[Items from a data source]
((

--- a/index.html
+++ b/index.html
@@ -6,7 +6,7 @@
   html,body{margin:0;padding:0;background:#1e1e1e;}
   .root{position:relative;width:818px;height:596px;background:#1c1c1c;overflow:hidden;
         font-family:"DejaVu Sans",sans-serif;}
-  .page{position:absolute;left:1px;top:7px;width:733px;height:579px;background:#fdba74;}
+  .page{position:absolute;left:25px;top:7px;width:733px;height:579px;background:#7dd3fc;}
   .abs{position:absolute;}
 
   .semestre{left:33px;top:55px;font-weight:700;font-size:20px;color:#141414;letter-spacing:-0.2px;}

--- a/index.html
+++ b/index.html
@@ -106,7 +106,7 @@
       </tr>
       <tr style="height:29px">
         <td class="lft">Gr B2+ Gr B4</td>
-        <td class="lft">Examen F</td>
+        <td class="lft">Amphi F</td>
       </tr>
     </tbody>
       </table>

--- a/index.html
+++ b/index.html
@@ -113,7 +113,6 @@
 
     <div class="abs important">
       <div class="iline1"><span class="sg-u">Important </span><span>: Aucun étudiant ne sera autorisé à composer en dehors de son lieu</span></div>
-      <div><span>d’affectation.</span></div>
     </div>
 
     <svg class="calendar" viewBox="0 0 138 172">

))
((

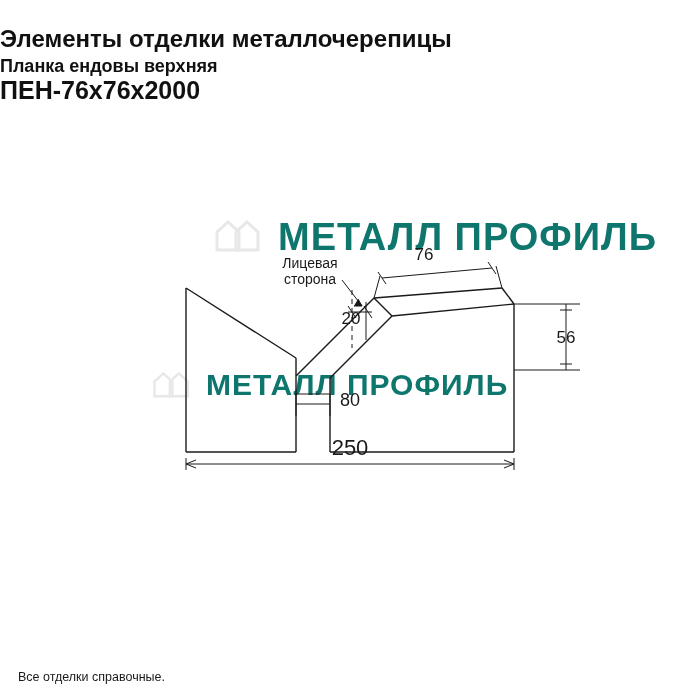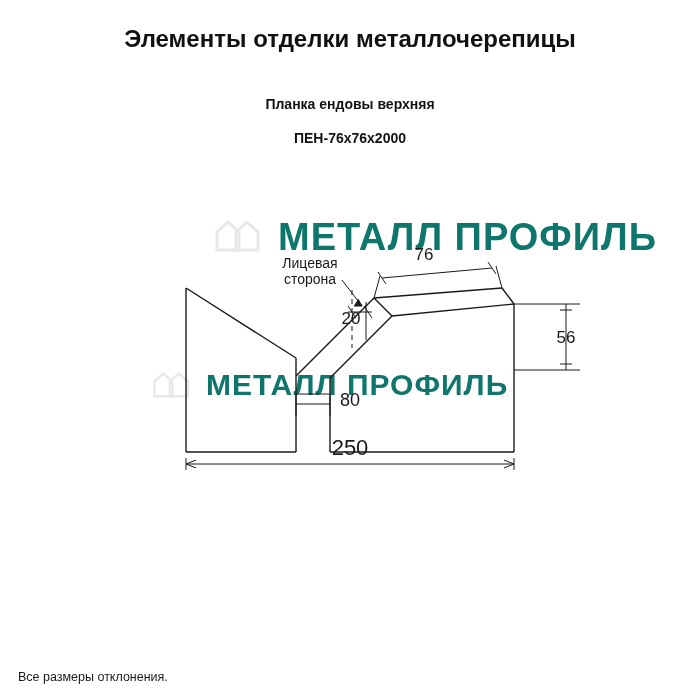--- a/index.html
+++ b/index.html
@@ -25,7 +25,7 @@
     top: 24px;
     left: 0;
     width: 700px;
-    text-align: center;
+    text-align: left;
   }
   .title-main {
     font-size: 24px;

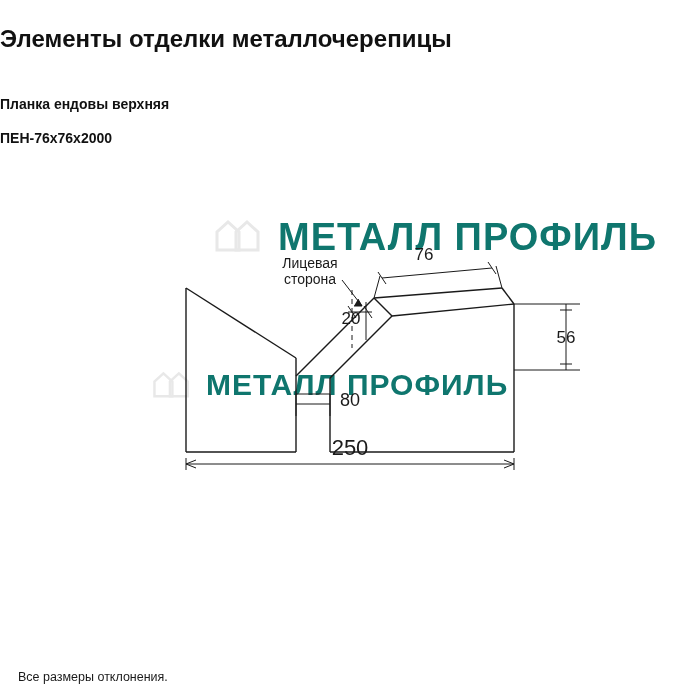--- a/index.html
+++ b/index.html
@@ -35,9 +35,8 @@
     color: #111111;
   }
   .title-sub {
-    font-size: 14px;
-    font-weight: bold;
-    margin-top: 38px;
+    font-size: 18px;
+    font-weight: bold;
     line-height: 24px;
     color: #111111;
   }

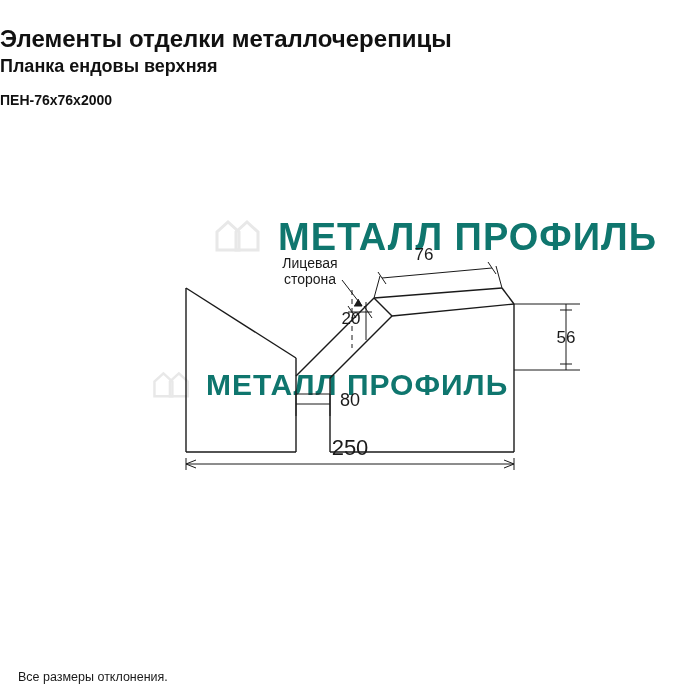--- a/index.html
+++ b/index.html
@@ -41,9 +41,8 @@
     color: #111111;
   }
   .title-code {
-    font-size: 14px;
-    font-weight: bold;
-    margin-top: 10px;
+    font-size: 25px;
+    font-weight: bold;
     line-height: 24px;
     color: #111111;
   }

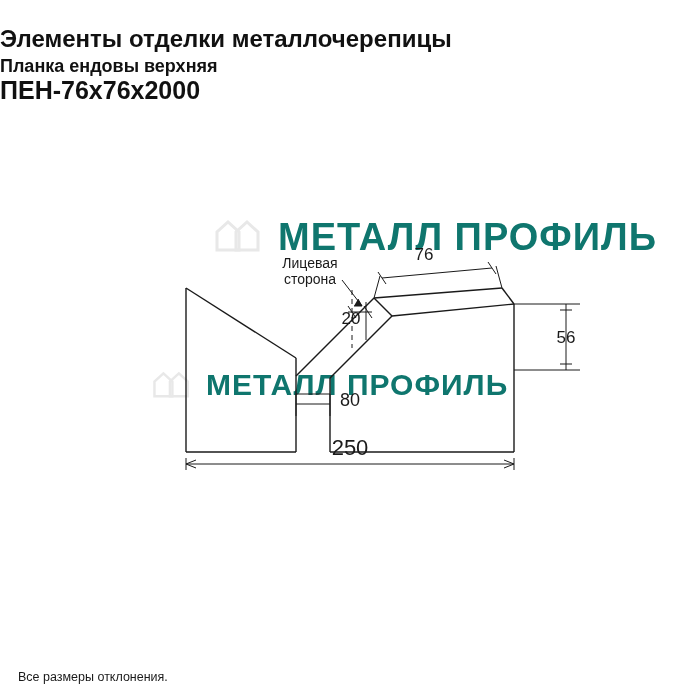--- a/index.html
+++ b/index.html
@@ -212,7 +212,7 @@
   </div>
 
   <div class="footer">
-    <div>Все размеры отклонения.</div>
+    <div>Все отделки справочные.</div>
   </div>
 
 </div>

))

Requirement:
Check each line of the records for the word "background" and extract those that contain it.

Task response:
   html,body{margin:0;padding:0;background:#1e1e1e;}
   .root{position:relative;width:818px;height:596px;background:#1c1c1c;overflow:hidden;
-  .page{position:absolute;left:1px;top:7px;width:733px;height:579px;background:#fdba74;}
+  .page{position:absolute;left:25px;top:7px;width:733px;height:579px;background:#7dd3fc;}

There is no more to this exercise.